The supervisors deemed the'point well taken and declined to consider the appeal for that reason, whereupon the clerk issued another order summoning two supervisors from Shelby and one from Macon to hear said appeal, and the three thus summoned met accordingly, when an objection was interposed by Edward B. Sanner, one of the appellants, to the formation of the board of appeal, because the supervisors were not eligible, and because they had not been convened in time. This objection was held good, and the board dissolved.

It may well be doubted whether the action of these boards of appeal can in any sense be considered as a part of the proceedings of the drainage district. Such appellate tribunal is provided by law for the purpose of reviewing and correcting the classification, is independent of and apart from the district, and it is not perceived upon Avhat ground its proceedings are to be deemed a part of those of the district whose action it may modify and correct as may seem proper.
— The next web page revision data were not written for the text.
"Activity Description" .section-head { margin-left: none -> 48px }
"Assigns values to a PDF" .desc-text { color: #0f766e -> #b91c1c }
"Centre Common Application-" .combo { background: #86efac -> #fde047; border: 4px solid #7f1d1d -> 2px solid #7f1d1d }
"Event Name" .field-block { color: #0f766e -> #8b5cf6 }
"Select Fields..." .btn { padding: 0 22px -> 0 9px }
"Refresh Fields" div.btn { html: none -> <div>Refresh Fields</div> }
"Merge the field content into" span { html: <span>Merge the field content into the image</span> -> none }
*65Hence, there appears to be no propriety in connecting its record with that of the district, as was done by the petition in this case.

But whether so or not the remedy for any non-action by the board of appeal is not by certiorari. If in the manner provided by law the board was duly summoned, there is an apt and efficient remedy by mandamus to compel it to act.

We are of opinion the Circuit Court properly dismissed the certiorari, and its judgment will be affirmed.